Sure, your equipment is better than the stuff that was in your dad’s golf bag but how much better? We put GOLF MAGAZINE Contributing Player Luke Donald on the case, turning him loose at Desert Forest Golf Club in Carefree, Arizona, armed with 45-year-old clubs: MacGregor’s Eye-O-Matic 60 driver and Tourney Velocitized fairway woods, Wilson Staff Dyna-Powered irons and sand wedge, a Ben Hogan Equalizer pitching wedge, a Bulls Eye putter, and an original Ping 1-A putter. He used two types of Titleist balls his current model, the Pro V1x, and a new sleeve of Tour 90 balatas from a decade ago, the softest ball we could find that we were sure wouldn’t implode. For comparison’s sake, he also hit shots with his current clubs, including a 365cc titanium-headed driver with a graphite shaft.
Here is Donald’s report:
Though the heads are much smaller than what I’m used to, these woods are real good-looking, especially considering they’re decades older than I am. The sweetspot may be tiny, but you can tell these clubs have great balance; everything’s in proportion. Today’s drivers are more head-heavy.
Well, here goes nothing…
There’s a big difference in the sound and feel at impact. The persimmon feels dead, like I’m hitting a grapefruit. It’s a struggle to get the ball into the air with the driver. The balata ball has a low, flat trajectory that dives quickly at the end. (My Pro V1x proves easier to get airborne, but only just.) On the 1st hole, I make a decent swing at least the contact feels fine. But when I look up the ball is knee-high. Almost gives the photographer a haircut.
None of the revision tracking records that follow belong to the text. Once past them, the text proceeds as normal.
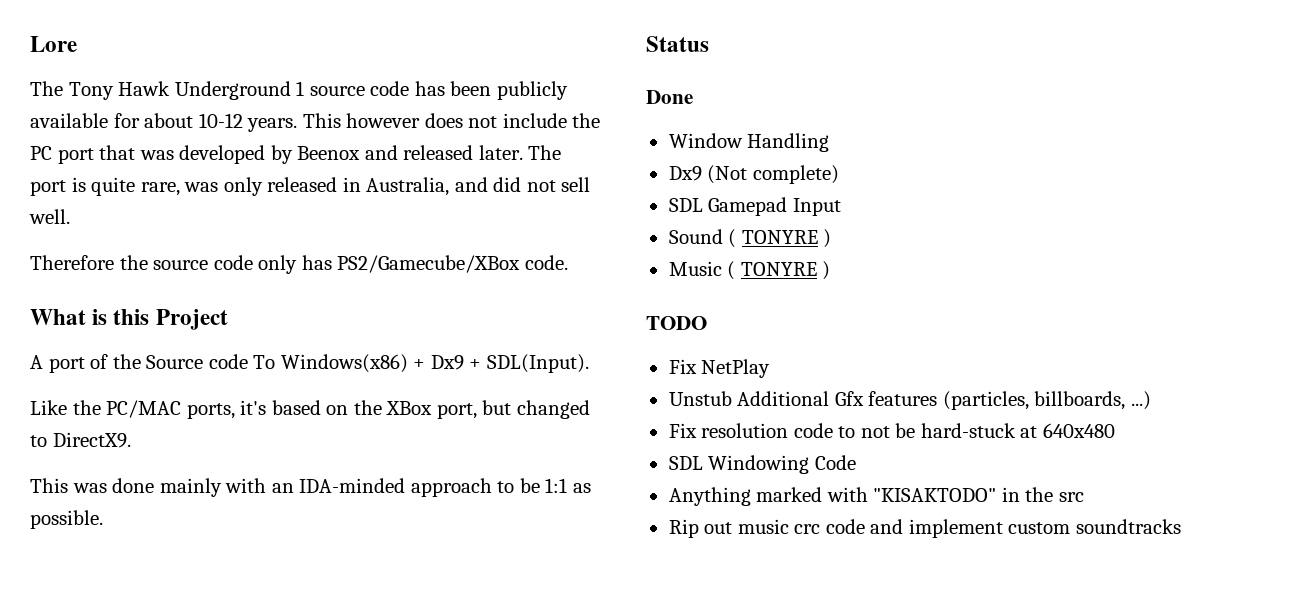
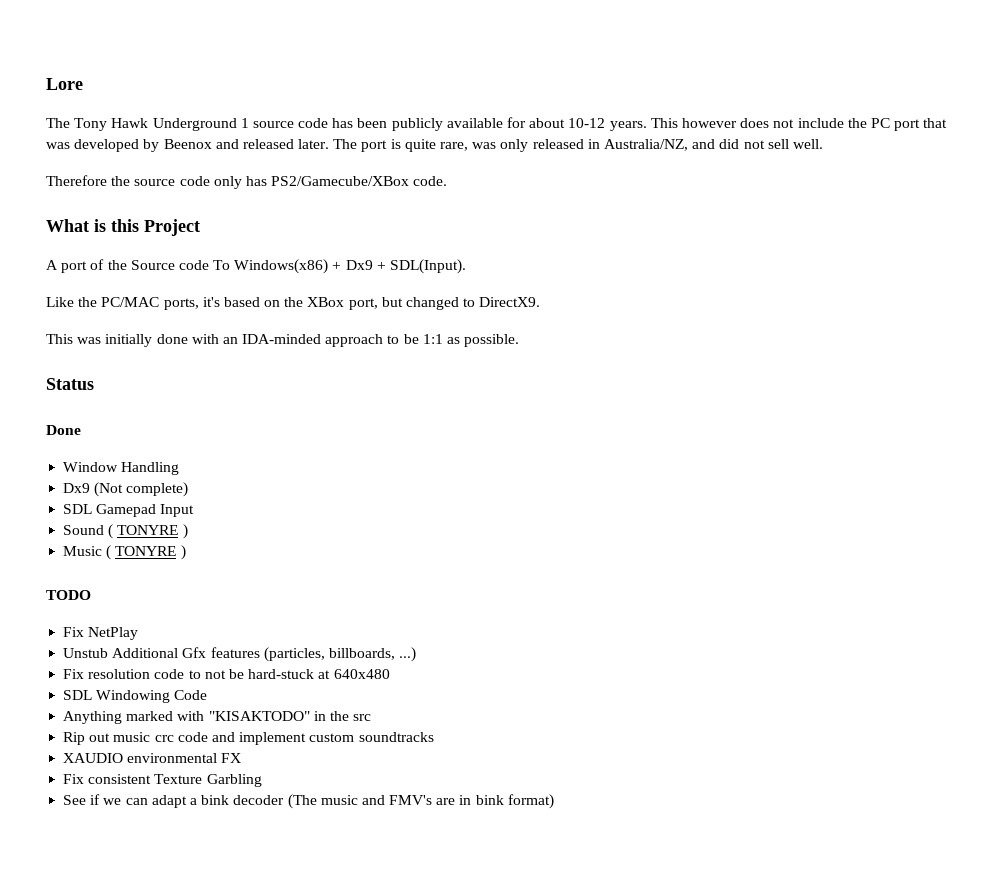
- The port is quite rare, was only released in Australia, and did not sell well.
+ The port is quite rare, was only released in Australia/NZ, and did not sell well.
- This was done mainly with an IDA-minded approach to be 1:1 as possible.
+ This was initially done with an IDA-minded approach to be 1:1 as possible.
+ XAUDIO environmental FX
+ Fix consistent Texture Garbling
+ See if we can adapt a bink decoder (The music and FMV's are in bink format)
My current driver sends it 50 yards past the old MacGregor with modern balls, 20-35 yards with the balata. I don’t see as much difference in the fairway woods. At the 7th hole, a par 5, I have 245 yards left. With the 3-wood I hit a balata straight and get it to the green, but my second attempt, with a Pro V1x, takes off just as straight but much higher and stays in the air a lot longer. The difference between the old and new balls is amazing. Jack Nicklaus always says the modern ball is the biggest reason for the length we get these days. Now I have to agree.
The '59 Wilson irons are comparable to my Mizuno MP-33s. The hosel on the old ones is thicker and the blade shorter, but the shape, offset and topline are similar. I notice the Wilson 4-iron has more loft than my Mizuno 4-iron, and the shaft is about an inch and a half shorter. Not surprisingly, my current set plays about a club longer throughout the bag. The old pitching and sand wedges perform like I’m used to wedge design has stayed pretty classical. But on shorter shots the balata ball produces a different feeling, like it wants to stick to the clubface. I thought I might tear the cover off the ball. You’d think the balata would be much easier to control, but the Pro V1x spins almost as much.
Putting is easy with the old Bulls Eye there’s a reason this model lives on. The Ping takes some getting used to. Never mind the high-pitched ping; it’s so light and the metal so thin that judging distance takes some time.So what did I learn? Modern technology has definitely made the game easier. I’ve gained a new measure of respect for the old-timers, who couldn’t just crush the ball; they had to be true shotmakers.
Interested to know what he shot… rather than just giving a review of the old stuff. Luke’s one of the guys I think would do well with the older stuff.
You’d have to teach him to start rotating and stop flipping through impact though John…
Luke is one of the rare guys that uses a pure swinger’s release and can time it very well. Most people can’t and never will, and it is VERY difficult to teach someone that.
When I was younger and used a swinger’s release, I could at times strike the ball very well, but I had a very hard time with it under pressure because like most… you tighten up under pressure and that is death for a swingers release. This release requires excellent mind and body control to keep relaxed and maintain that feel from day to day. Deep breathing exercises, meditation, learning to control you heart rate… all that good stuff… but I don’t want golf to feel that difficult, and I certainly don’t have time to hit 300 balls a day.
I remember reading an interview with VJ, and he said if he took one day off hitting balls he feared completely losing his swing.
The feeling of a swingers release going bad is one of the worst feelings in the game. Complete frustration and helplessness.
Bravo to anyone who can do it though.